The New Zealand Herald criticizes the government for choosing a ‘public private partnership’ model (“a discredited means of financing major projects”) to build Penlink, a proposed alternative route between the Whangaparaoa Peninsula and State Highway 1 at Redvale. “These are inevitably more expensive and often fail. Governments and local authorities sometimes see these as useful because the debts do not appear on their balance sheets. They will also be subject to the requirements of the TPPA and the General Agreement on Trade in Services, (GATS) allowing international corporations to force their way to gaining such contracts. More importantly they are seen to be a form of privatization. The fears and concerns are heightened because PPPs are normally focused on large publicly owned infrastructure, and it is the public who stand to lose control of vital assets, or eventually, the effective ownership of the assets.”

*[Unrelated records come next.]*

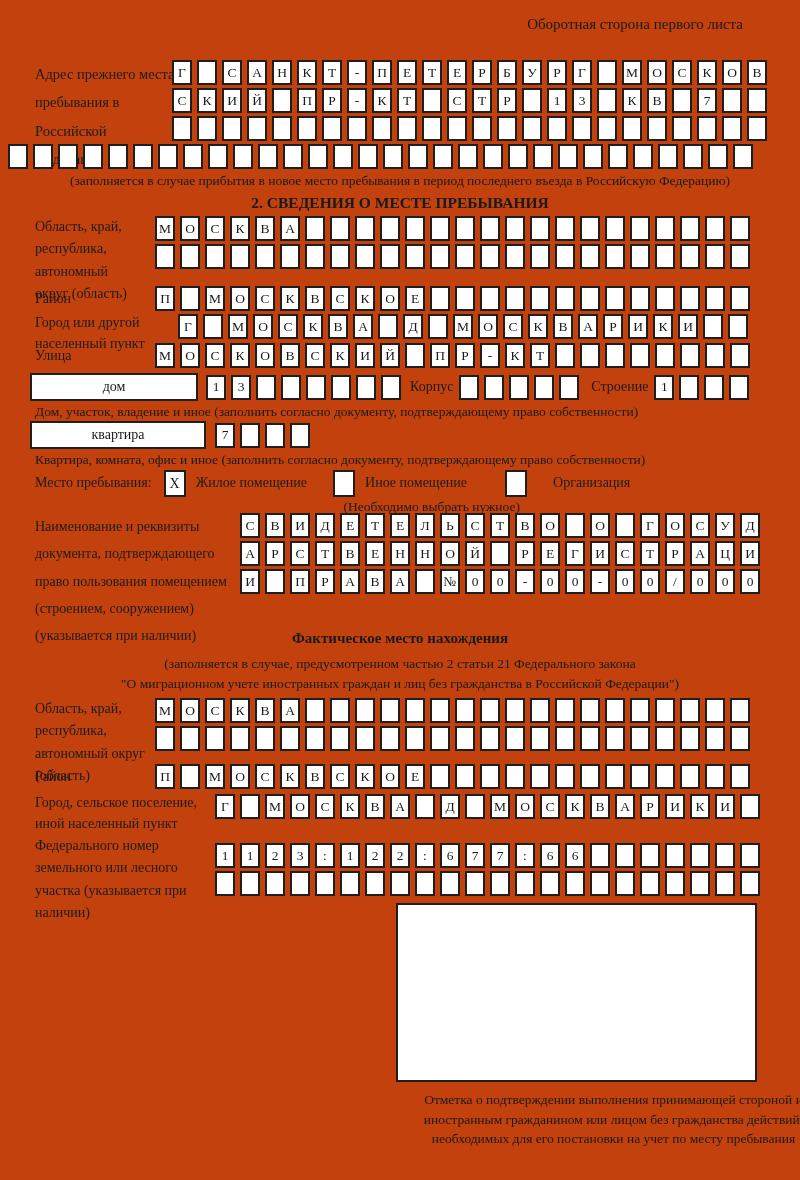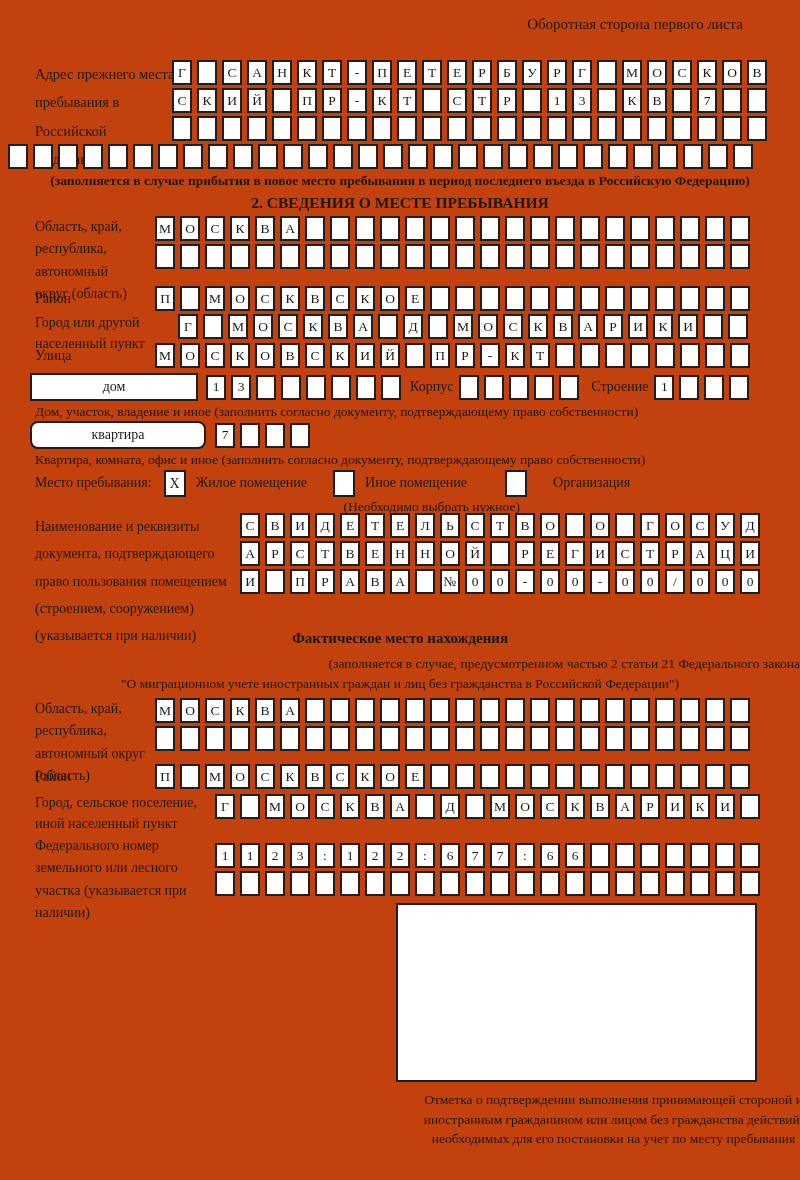--- a/index.html
+++ b/index.html
@@ -159,21 +159,21 @@
       <div class="cell"></div>
       <div class="cell"></div>
       <div class="cell"></div>
       <div class="cell"></div>
       <div class="cell"></div>
       <div class="cell"></div>
       <div class="cell"></div>
       <div class="cell"></div>
       <div class="cell"></div>
     </div>
-  <div class="abs center note" style="top:173px;font-weight:bold;">(заполняется в случае прибытия в новое место пребывания в период последнего въезда в Российскую Федерацию)</div>
+  <div class="abs center note" style="top:173px;">(заполняется в случае прибытия в новое место пребывания в период последнего въезда в Российскую Федерацию)</div>
 
   <div class="abs center heading" style="top:194px;">2. СВЕДЕНИЯ О МЕСТЕ ПРЕБЫВАНИЯ</div>
 
   <div class="abs label" style="left:35px;top:216px;width:108px;">Область, край, республика, автономный округ (область)</div>
   <div class="abs rows" style="left:155px;top:216px;">
     <div class="cells">
         <div class="cell">М</div>
         <div class="cell">О</div>
         <div class="cell">С</div>
         <div class="cell">К</div>
@@ -333,21 +333,21 @@
     <div class="cells" style="margin-left:6px;">
         <div class="cell">1</div>
         <div class="cell"></div>
         <div class="cell"></div>
         <div class="cell"></div>
       </div>
   </div>
   <div class="abs note" style="left:35px;top:404px;">Дом, участок, владение и иное (заполнить согласно документу, подтверждающему право собственности)</div>
 
   <div class="abs flexrow" style="left:30px;top:421px;">
-    <div class="widebox" style="width:176px;border-radius:8px;">квартира</div>
+    <div class="widebox" style="width:176px;">квартира</div>
     <div class="cells" style="margin-left:9px;">
         <div class="cell">7</div>
         <div class="cell"></div>
         <div class="cell"></div>
         <div class="cell"></div>
       </div>
   </div>
   <div class="abs note" style="left:35px;top:452px;">Квартира, комната, офис и иное (заполнить согласно документу, подтверждающему право собственности)</div>
 
   <div class="abs flexrow" style="left:35px;top:470px;">
@@ -428,21 +428,21 @@
         <div class="cell">0</div>
         <div class="cell">0</div>
         <div class="cell">/</div>
         <div class="cell">0</div>
         <div class="cell">0</div>
         <div class="cell">0</div>
       </div>
   </div>
 
   <div class="abs center heading" style="top:630px;font-size:15px;">Фактическое место нахождения</div>
-  <div class="abs center note" style="top:656px;text-align:right;">(заполняется в случае, предусмотренном частью 2 статьи 21 Федерального закона</div>
+  <div class="abs center note" style="top:656px;">(заполняется в случае, предусмотренном частью 2 статьи 21 Федерального закона</div>
   <div class="abs center note" style="top:676px;">"О миграционном учете иностранных граждан и лиц без гражданства в Российской Федерации")</div>
 
   <div class="abs label" style="left:35px;top:698px;width:138px;">Область, край, республика, автономный округ (область)</div>
   <div class="abs rows" style="left:155px;top:698px;">
     <div class="cells">
         <div class="cell">М</div>
         <div class="cell">О</div>
         <div class="cell">С</div>
         <div class="cell">К</div>
         <div class="cell">В</div>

Source: www.pressreader.com

The fight against privatization was part of the successful struggle for a new constitution for the federal capital

Interviewed by PSI, SUTGDF president Juan Ayala Ribero says the fight against privatization was part of the successful struggle for a new constitution for the federal capital. “We also managed to include clauses excluding any form of privatization of public services, which the constitution recognizes to belong to the citizens. So we have excluded any participation by private capital or privatization in the form of public-private partnerships or commercial agreements such as TISA and TPP. The constitution recognizes that water is an irrevocable and non-negotiable human right and that Mexico City has the duty to guarantee water to all its citizens.” Ayala Ribero also said “we are very worried about the wave of privatization affecting essential services in many countries, services that have traditionally been examples of the defense and promotion of public services, especially in Europe.”